Task requirements: List each line of the data that holds the string "Aircraft", please.

Dataset entries:
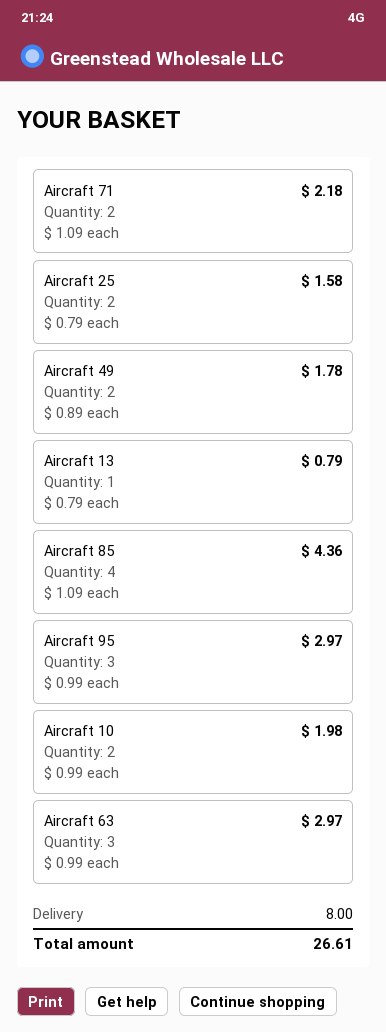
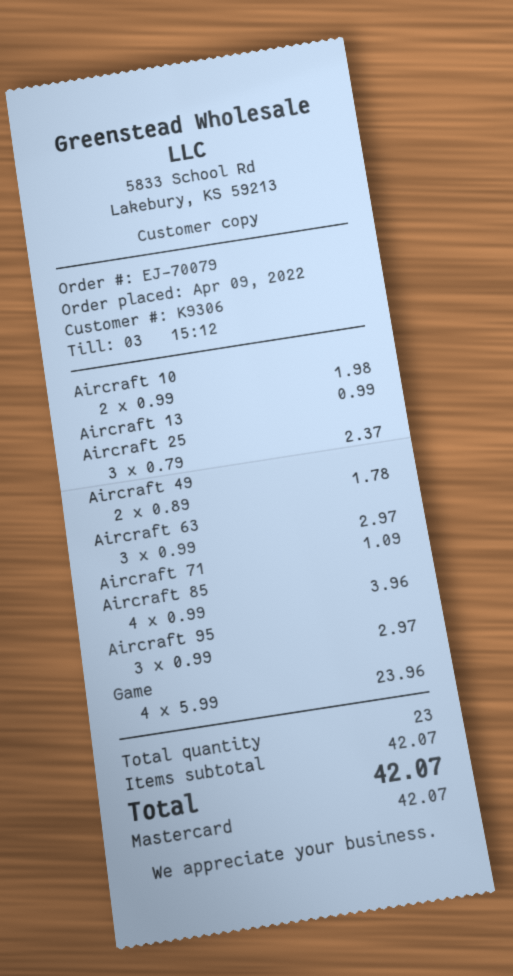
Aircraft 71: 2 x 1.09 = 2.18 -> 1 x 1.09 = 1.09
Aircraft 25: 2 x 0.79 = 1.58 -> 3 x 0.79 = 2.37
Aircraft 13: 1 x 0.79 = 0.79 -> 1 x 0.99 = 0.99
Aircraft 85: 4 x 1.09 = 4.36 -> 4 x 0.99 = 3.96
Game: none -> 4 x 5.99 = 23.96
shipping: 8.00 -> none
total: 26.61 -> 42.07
---
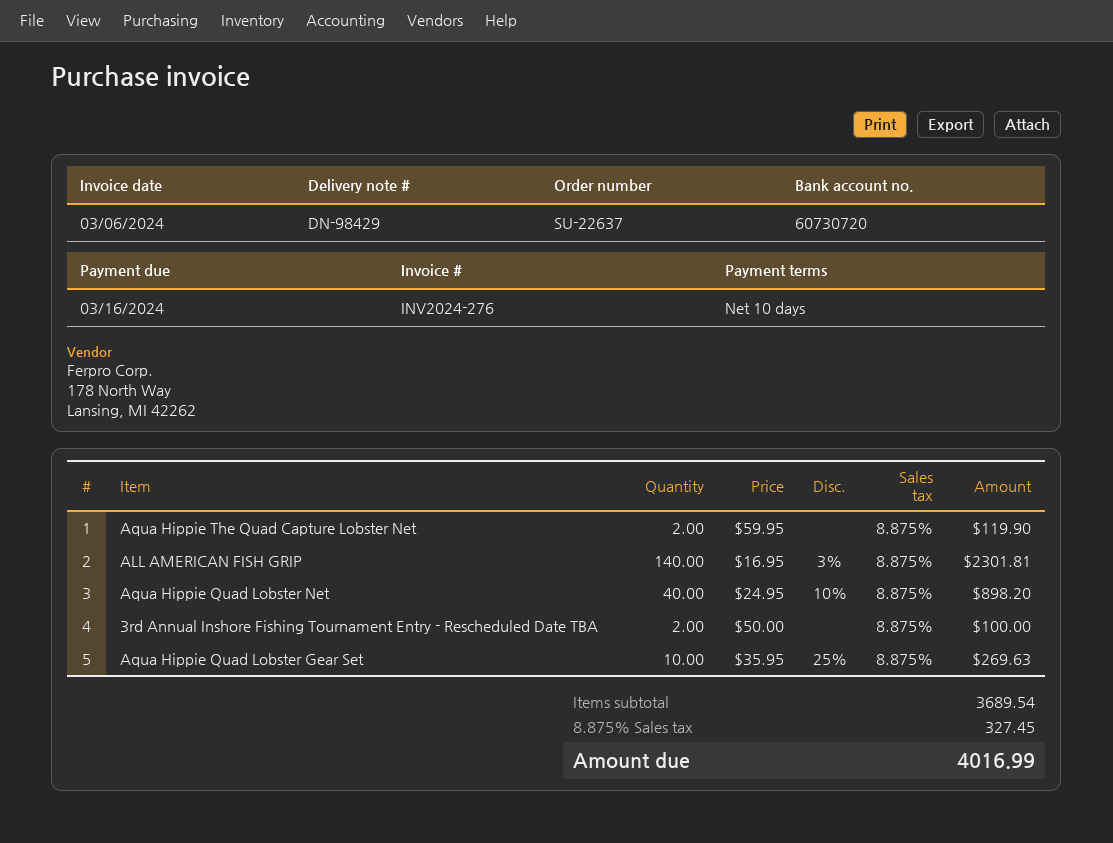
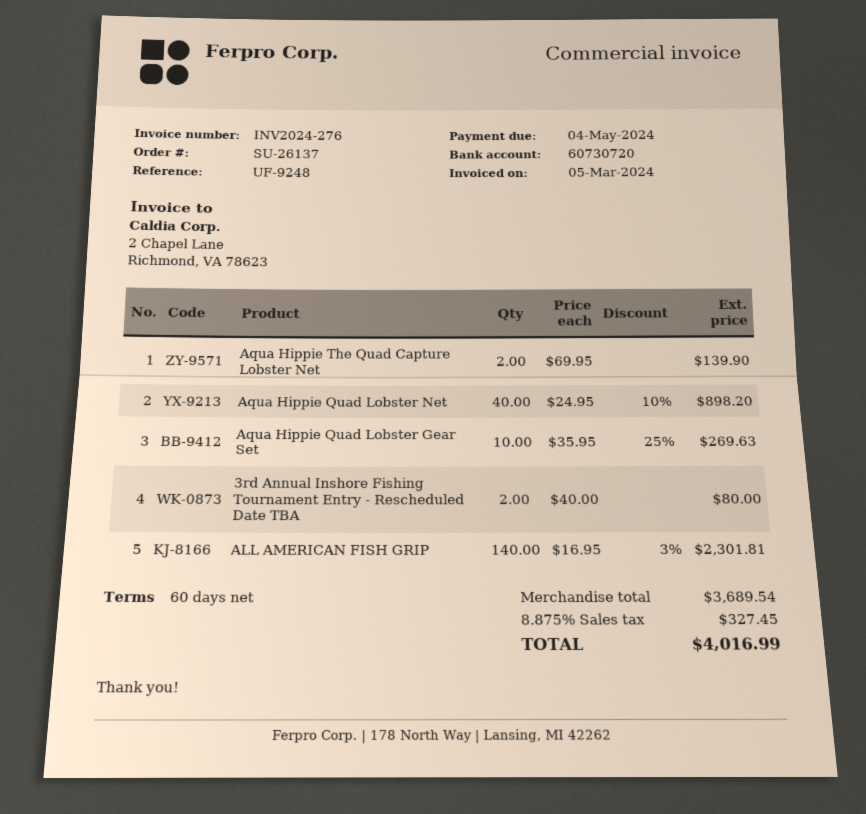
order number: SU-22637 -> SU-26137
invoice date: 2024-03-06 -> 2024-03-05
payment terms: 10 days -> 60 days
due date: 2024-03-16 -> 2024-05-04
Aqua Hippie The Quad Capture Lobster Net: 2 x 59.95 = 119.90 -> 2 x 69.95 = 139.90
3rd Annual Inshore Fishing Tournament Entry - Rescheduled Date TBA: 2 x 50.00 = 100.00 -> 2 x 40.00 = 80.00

Completed exercise:
Aircraft 71: 2 x 1.09 = 2.18 -> 1 x 1.09 = 1.09
Aircraft 25: 2 x 0.79 = 1.58 -> 3 x 0.79 = 2.37
Aircraft 13: 1 x 0.79 = 0.79 -> 1 x 0.99 = 0.99
Aircraft 85: 4 x 1.09 = 4.36 -> 4 x 0.99 = 3.96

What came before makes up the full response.